◆ **Task description**:
Quote word for word the lines below, beginning with the first and ending with the one that has "(203, 208) none -> [173,309,230,322] git-all". Drop the pictures.

◆ **Data for the task**:
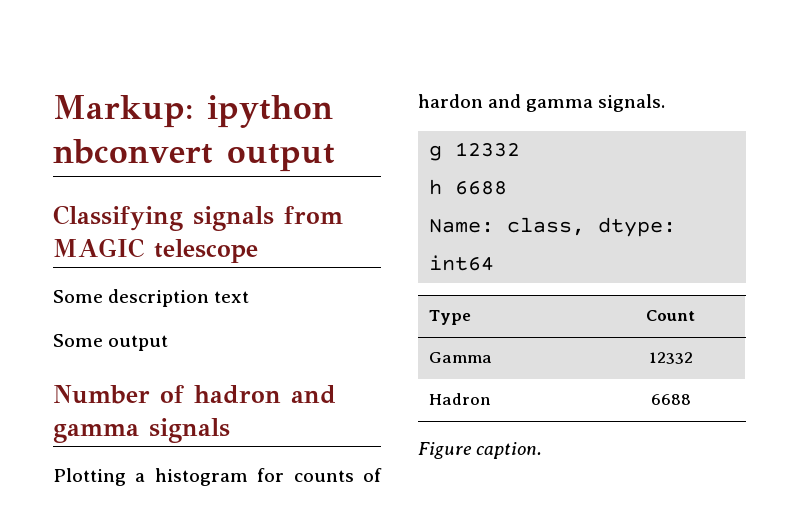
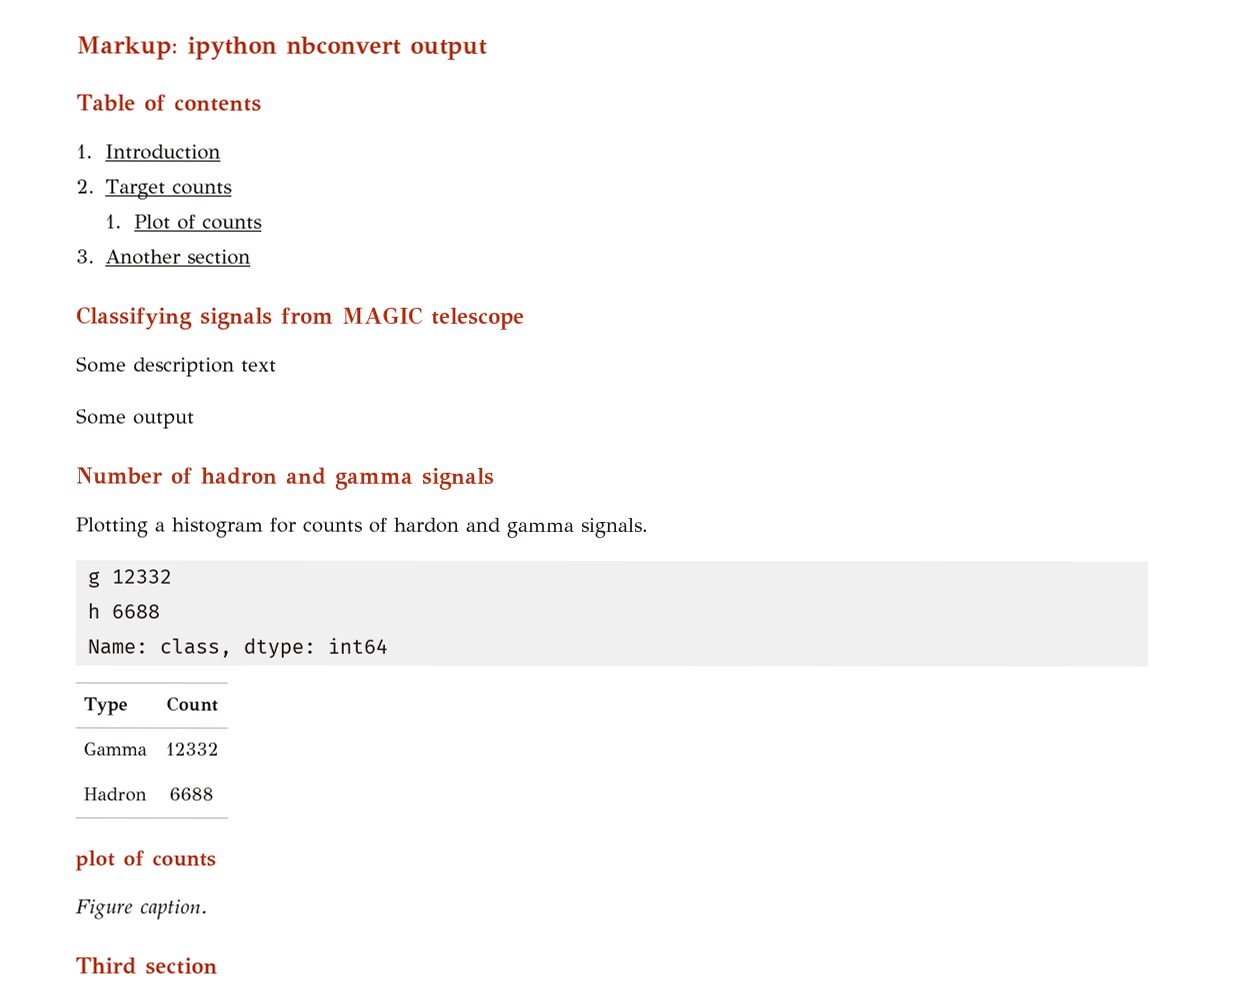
(335, 158) none -> [76,94,262,112] [76,144,222,160] [76,179,233,200] [105,214,263,230] [76,249,252,265] // Table of contents // 1. Introduction // 2. Target counts // 1. Plot of counts // 3. Another section
(691, 399) none -> [75,850,216,871] // plot of counts
(543, 450) none -> [75,957,218,975] // Third section

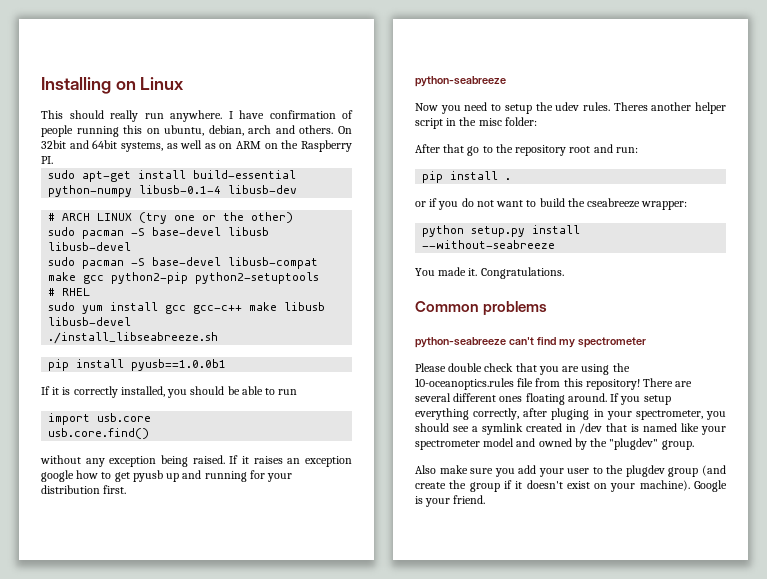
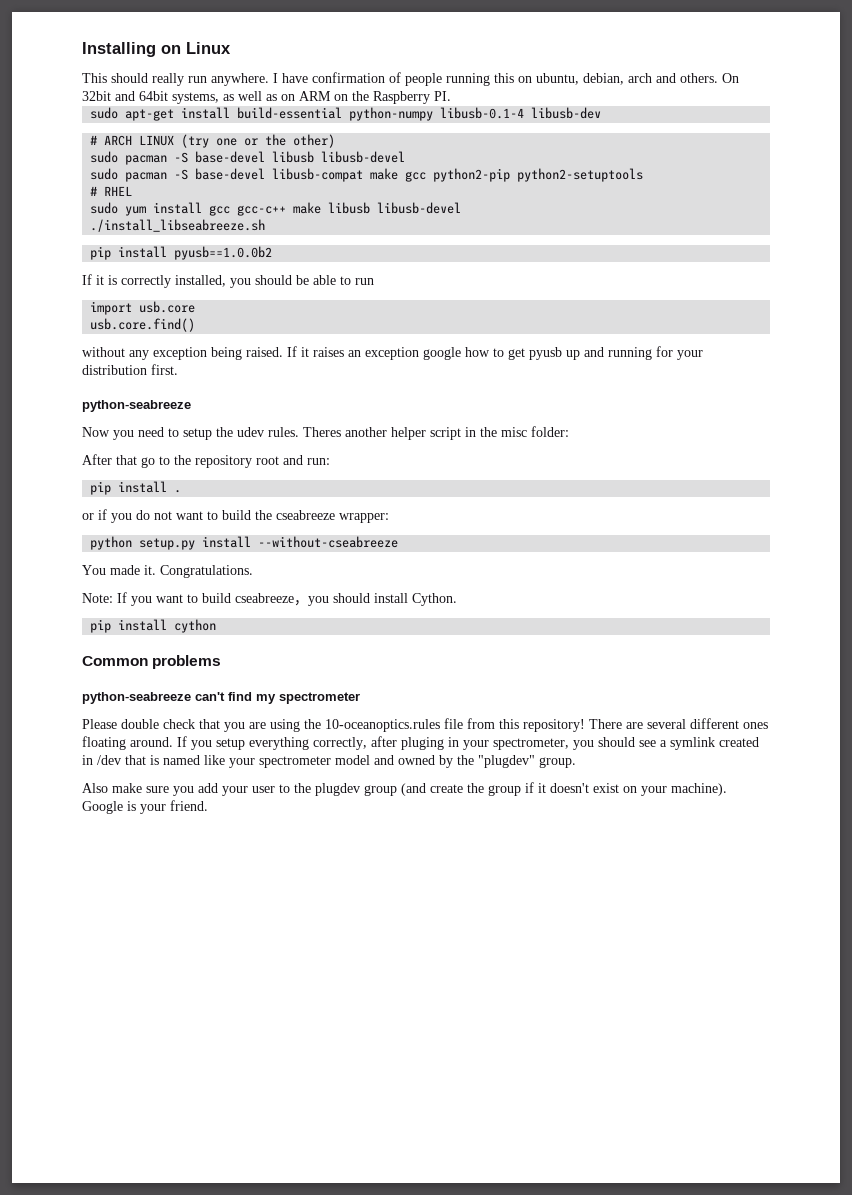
[131,359,227,371] pyusb==1.0.0b1 -> [174,246,273,260] pyusb==1.0.0b2
[422,240,556,249] --without-seabreeze -> [258,536,399,548] --without-cseabreeze
(564, 273) none -> [82,592,457,606] [90,619,217,633] // Note: If you want to build cseabreeze，you should install Cython. // pip install cython

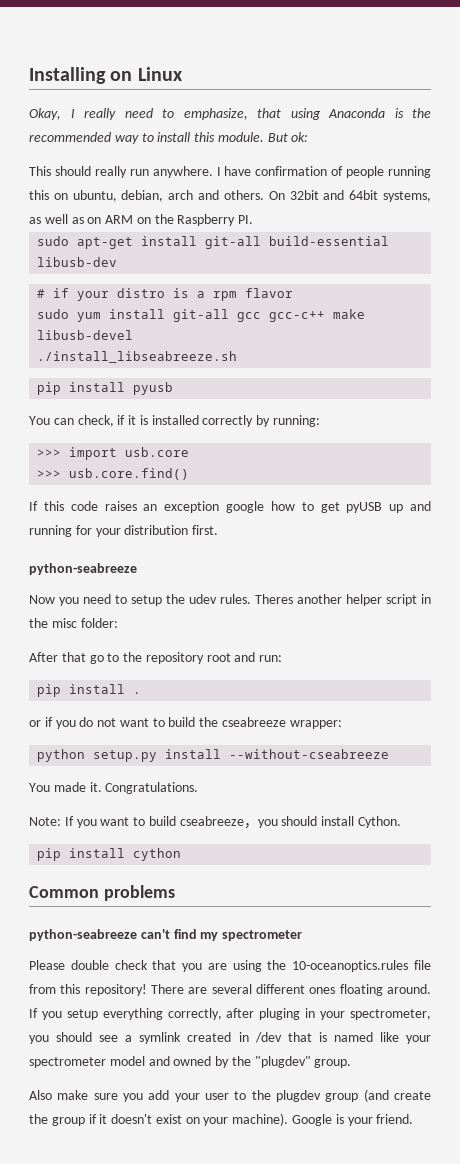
(231, 48) none -> [29,108,431,120] [29,132,309,144] // Okay, I really need to emphasize, that using Anaconda is the recommended way to install this module. But ok:
[237,107,525,121] build-essential python-numpy libusb-0.1-4 -> [205,236,390,249] git-all build-essential
[104,134,336,148] [90,151,406,165] [90,168,644,182] [90,186,133,196] ARCH LINUX (try one or the other) // sudo pacman -S base-devel libusb libusb-devel // sudo pacman -S base-devel libusb-compat make gcc python2-pip python2-setuptools // # RHEL -> [53,288,294,301] if your distro is a rpm flavor
(203, 208) none -> [173,309,230,322] git-all
[328,202,371,214] libusb -> (366, 314) none
[174,246,273,260] [82,274,374,288] pyusb==1.0.0b2 // If it is correctly installed, you should be able to run // -> [133,382,174,395] [29,415,321,427] [37,449,62,457] pyusb // You can check, if it is installed correctly by running: // >>>
(196, 307) none -> [37,470,62,478] >>>
[82,346,309,360] without any exception being raised. If it -> [29,501,98,511] If this code
[529,347,562,360] pyusb -> [346,502,383,513] pyUSB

◆ **Written solution**:
(335, 158) none -> [76,94,262,112] [76,144,222,160] [76,179,233,200] [105,214,263,230] [76,249,252,265] // Table of contents // 1. Introduction // 2. Target counts // 1. Plot of counts // 3. Another section
(691, 399) none -> [75,850,216,871] // plot of counts
(543, 450) none -> [75,957,218,975] // Third section

[131,359,227,371] pyusb==1.0.0b1 -> [174,246,273,260] pyusb==1.0.0b2
[422,240,556,249] --without-seabreeze -> [258,536,399,548] --without-cseabreeze
(564, 273) none -> [82,592,457,606] [90,619,217,633] // Note: If you want to build cseabreeze，you should install Cython. // pip install cython

(231, 48) none -> [29,108,431,120] [29,132,309,144] // Okay, I really need to emphasize, that using Anaconda is the recommended way to install this module. But ok:
[237,107,525,121] build-essential python-numpy libusb-0.1-4 -> [205,236,390,249] git-all build-essential
[104,134,336,148] [90,151,406,165] [90,168,644,182] [90,186,133,196] ARCH LINUX (try one or the other) // sudo pacman -S base-devel libusb libusb-devel // sudo pacman -S base-devel libusb-compat make gcc python2-pip python2-setuptools // # RHEL -> [53,288,294,301] if your distro is a rpm flavor
(203, 208) none -> [173,309,230,322] git-all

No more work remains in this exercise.